All lipids were synthetic unless otherwise indicated. 1-Palmitoyl-2-oleoyl-sn-glycero-3-phosphocholine (phosphatidylcholine, POPC, PC), 1-palmitoyl-2-oleoyl-sn-glycero-3-phosphoethanolamine (phosphatidylethanolamine, POPE, PE), 1-palmitoyl-2-oleoyl-sn-glycero-3-phosphoserine (phosphatidylserine, POPS, PS), l-α-phosphatidylinositol (17) natural from bovine liver, l-α-phosphatidylinositol 4,5-bisphosphate [PI(4,5)P2, PIP2] natural from porcine brain, and sphingomyelin (15) natural from brain were all purchased from Avanti Polar Lipids. 1,2-Dipalmitoylphosphatidylinositol 3,4,5-trisphosphate [phosphatidylinositol 3,4,5-trisphosphate, PI(3,4,5)P3] was from Cayman Chemical. N-[5-(Dimethylamino)naphthalene-1-sulfonyl]-1,2-dihexadecanoyl-sn-glycero-3-phosphoethanolamine (dansyl-PE, dPE) was from Molecular Probes. Cholesterol (CH), inositol 1,2,3,4,5,6-hexakisphosphate (IP6), and wortmannin were from Sigma. Lipofectamine 2000 transfection reagent was from Invitrogen. Human recombinant PDGF-BB was purchased from PeproTech.
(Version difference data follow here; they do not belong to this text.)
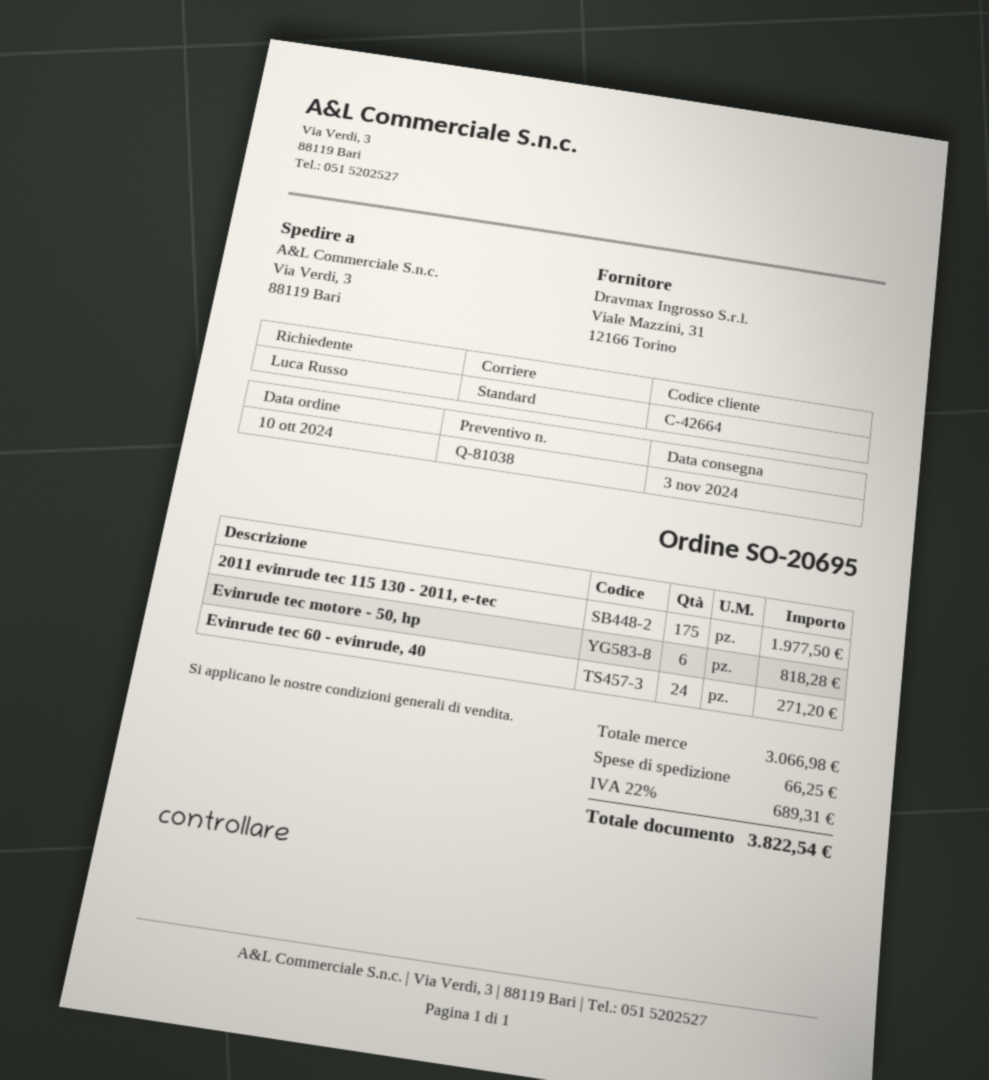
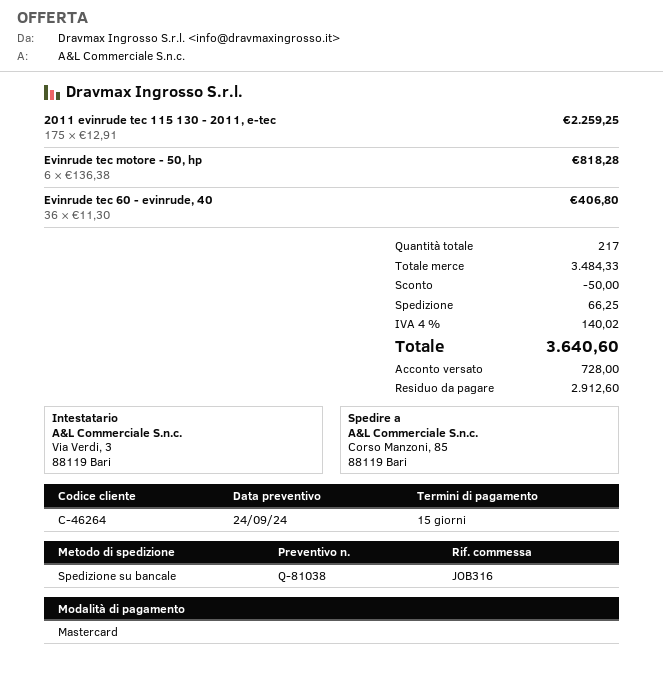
customer number: C-42664 -> C-46264
shipping method: standard -> pallet freight
ship to: Via Verdi, 3, 88119 Bari -> Corso Manzoni, 85, 88119 Bari
2011 evinrude tec 115 130 - 2011, e-tec: 175 for 1977.50 -> 175 for 2259.25
Evinrude tec 60 - evinrude, 40: 24 for 271.20 -> 36 for 406.80
subtotal: 3066.98 -> 3484.33
discount: none -> 50.00
tax: 22% = 689.31 -> 4% = 140.02
total: 3822.54 -> 3640.60

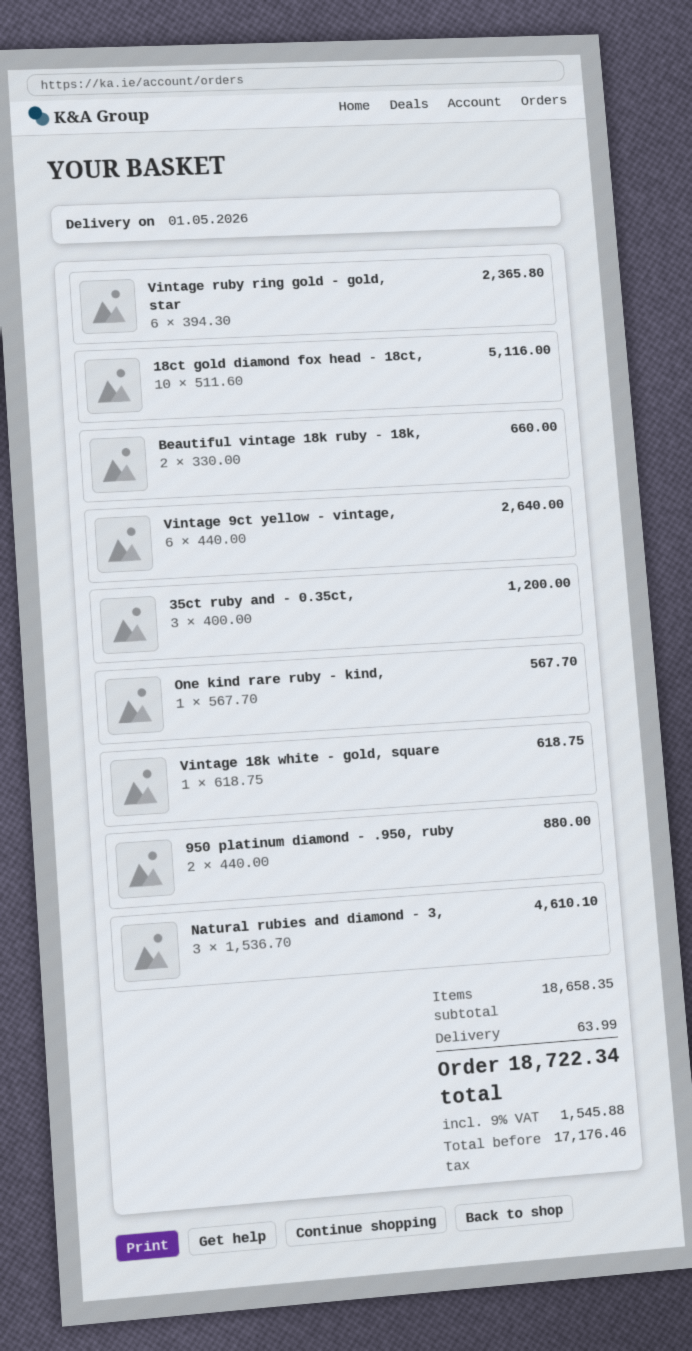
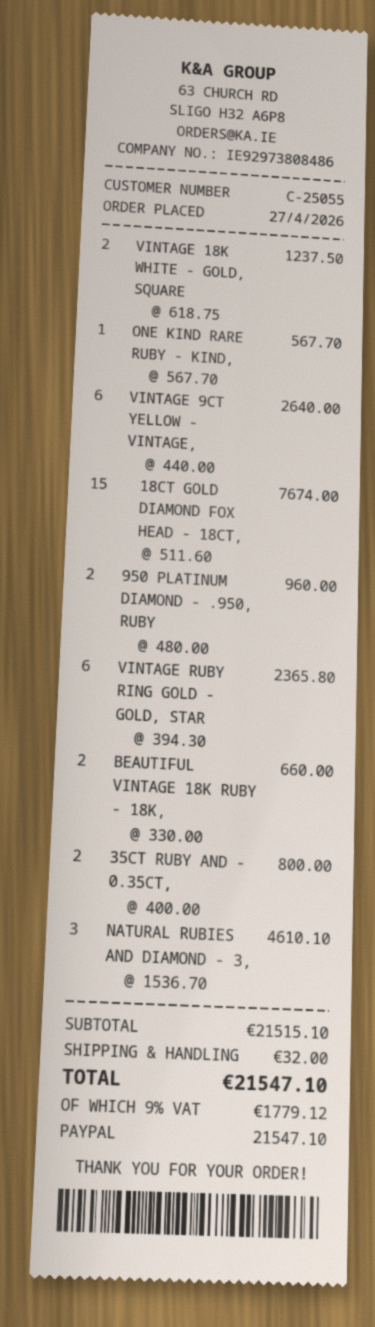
18ct gold diamond fox head - 18ct,: 10 x 511.60 = 5116.00 -> 15 x 511.60 = 7674.00
35ct ruby and - 0.35ct,: 3 x 400.00 = 1200.00 -> 2 x 400.00 = 800.00
Vintage 18k white - gold, square: 1 x 618.75 = 618.75 -> 2 x 618.75 = 1237.50
950 platinum diamond - .950, ruby: 2 x 440.00 = 880.00 -> 2 x 480.00 = 960.00
subtotal: 18658.35 -> 21515.10
shipping: 63.99 -> 32.00
tax: 9% = 1545.88 -> 9% = 1779.12
total: 18722.34 -> 21547.10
For in vitro binding studies, the PH domains of human AKT1 (IMAGE clone 4562823, residues 1–120) and mouse PLCδ1 (IMAGE clone 2136830, residues 12–142) were cloned by PCR into the EcoRI–XbaI site of a previously described glutathione S-transferase (GST) fusion vector (27). Mutagenesis of the AKT1 PH domain to generate E17K and E17Q was carried out using a Quick-ChangeXLII site-directed mutagenesis kit (Stratagene). The GST fusion constructs were overexpressed in BL21 Escherichia coli cells and isolated on a glutathione affinity column as previously described (27).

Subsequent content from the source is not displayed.